The Seven Principles
1. Think in distributions, not absolutes. Your product will be right X% of the time. Define X. Design for the other (100-X)%.
2. Define error costs before building. Which is worse: a false positive or a false negative? This drives every downstream decision.
3. Data strategy is product strategy. Where does training data come from? How does the feedback loop work? What creates the data moat?
4. Ship early, learn fast. An 80% model in production with real user feedback beats a 95% model in the lab. Real-world data is irreplaceable.
Principles 5–7
5. Design for failure. Every AI product will fail. The question is: does the user experience a graceful degradation or a catastrophic surprise? Build fallbacks, confidence indicators, and escalation paths.
6. Monitor continuously. Unlike traditional software, AI products can degrade silently. If you’re not monitoring model performance in production, you’re flying blind.
7. Communicate uncertainty honestly.
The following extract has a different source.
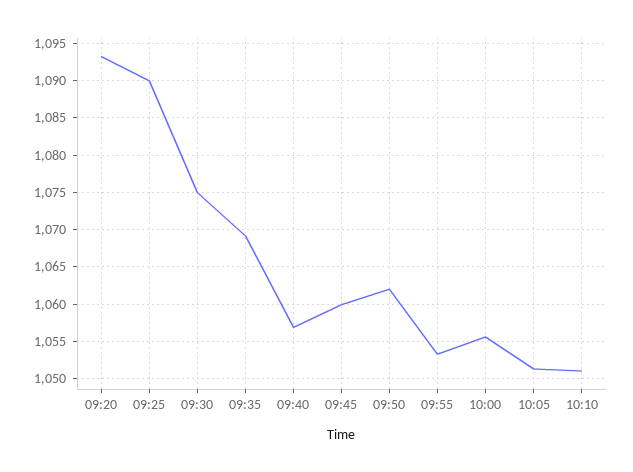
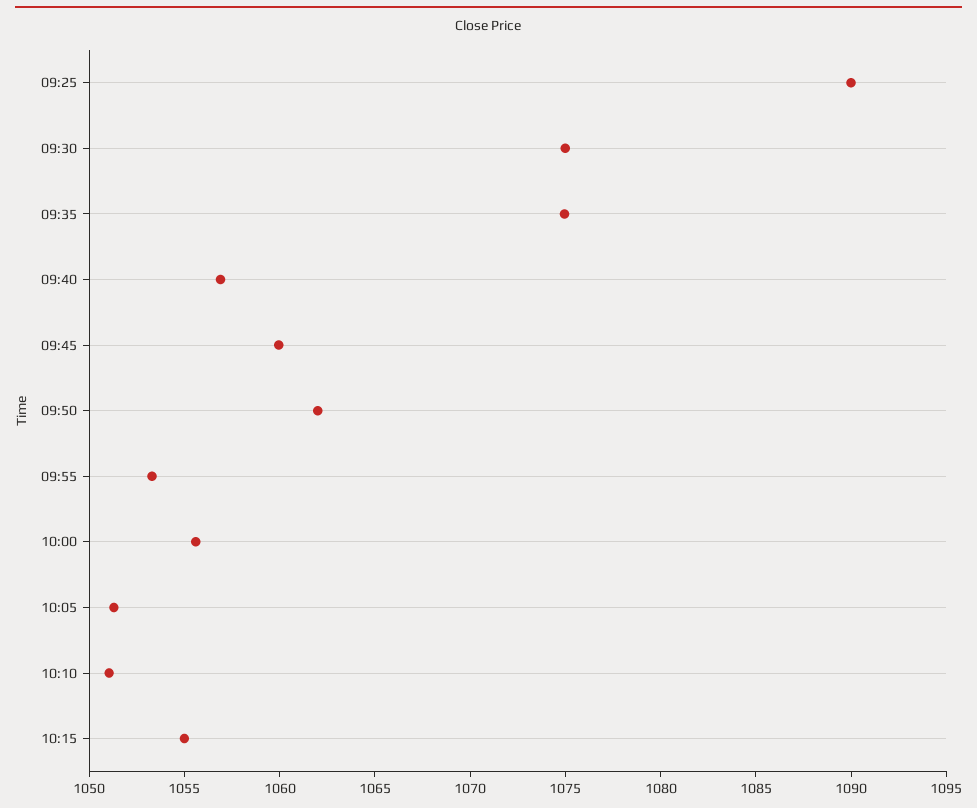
09:20: 1093 -> none
09:35: 1069 -> 1075
10:15: none -> 1055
Users who understand that AI is probabilistic are more forgiving of errors than users who were promised perfection. Set expectations correctly from the start.
The bottom line: AI product management is not traditional PM with a machine learning twist. It’s a fundamentally different discipline that requires new mental models, new metrics, new planning approaches, and a comfort with uncertainty that traditional software never demanded. The chapters ahead will give you the frameworks to master each of these differences.